A la mañana siguiente los soldados fueron a buscar al conde de Medellín para proceder con la ejecución; pero se encontraron con que en la celda ya no había nadie. Con la boca abierta pudieron comprobar cómo un enorme agujero había aparecido en una de las paredes del torreón. Al examinarlo más de cerca vieron que los muros estaban roídos, con marcas de dientecillos de rata. Se dio la voz de alarma y se registró todo el castillo y alrededores, e incluso la villa de Medellín. Pero fue en vano: era como si al conde se lo hubiera tragado la tierra. Aquel día la reina Juana montó en cólera, pensando que todos se estaban riendo de ella. Abandonó el castillo muy airada, jurando que algún día regresaría para arrasar todo aquello, a hierro y fuego. Pero jamás regresó.

Por su parte, la condesa Beatriz quedó tan desconcertada como todo el mundo. No era concebible que en una sola noche, sin haberse escuchado ruido alguno, hubiera aparecido aquel enorme socavón. Ella misma en persona fue a examinar el boquete. Y efectivamente, tal y como habían dicho los soldados, los bordes del mismo estaban marcados con minúsculos surcos, sin duda fruto del trabajo de algún roedor ¿De alguno? No. De cientos. Quizá miles.


Pronto, por la comarca de las Vegas del Guadiana, empezó a extenderse el rumor de que, en mitad de los bosques más espesos, un hombre barbudo y peludo caminaba feliz y contento acompañado por más de un millar de ratas. Él las cuidaba y defendía, y les proporcionaba alimento.

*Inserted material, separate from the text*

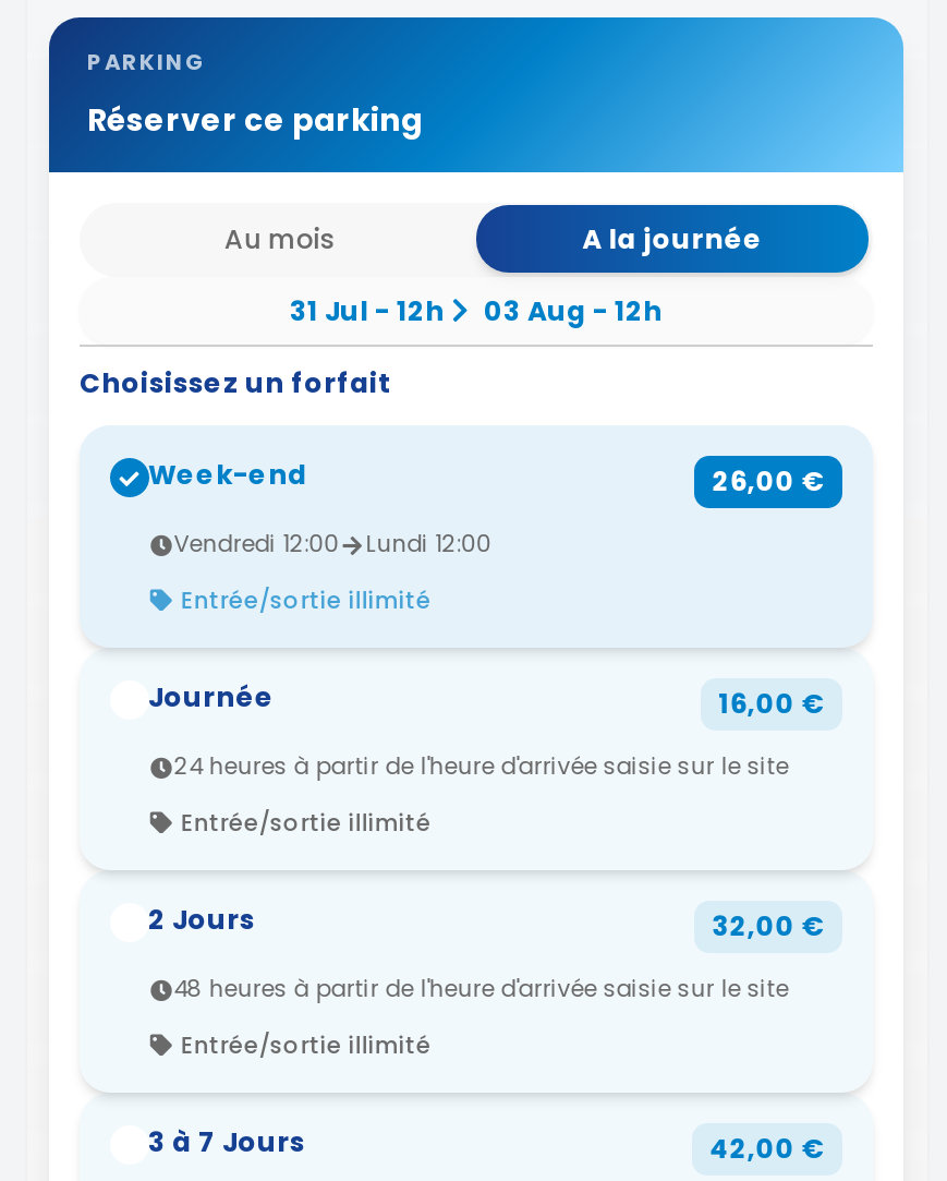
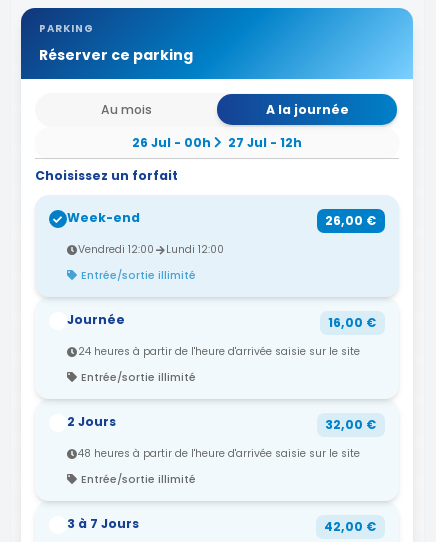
[290,292,445,330] 31 Jul - 12h -> [132,134,210,151] 26 Jul - 00h
[484,292,663,330] 03 Aug - 12h -> [228,134,302,151] 27 Jul - 12h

Y ellas le querían y también le cuidaban. "El señor de las ratas", empezaron a llamar a este hombre las gentes del lugar.

Cuentan también que, cuando la guerra entre Juana la Beltraneja e Isabel por fin terminó, el conde de Medellín reapareció misteriosamente. Isabel había ganado la contienda, y Juana había sido desterrada y recluida en un monasterio de Coímbra, en Portugal. Dicen que Juan Portocarrero y Pacheco se presentó en el castillo vestido de harapos y acompañado de mil ratas; y que una de esas ratas, a la cuál él llamaba Munia, iba subida en su hombro. Aquel día reclamó su título de conde, y conde fue hasta el final de sus días. La reina Isabel le premió con títulos y tierras por su fidelidad.

Por su parte la condesa de Medellín, y madre de Juan, (Beatriz Pacheco) tuvo que renunciar al condado y pedir perdón a su hijo. Fue expulsada del castillo y acabó sus días en en monasterio de Santa María del Parral, en Segovia. Allí hoy día se puede ver aún su estatua yacente.


Supongo que muchos os preguntaréis cómo escapó el conde, y cómo sobrevivió en los bosques con sus ratas, y muchas cosas más. Esa, quizá... Sea otra historia.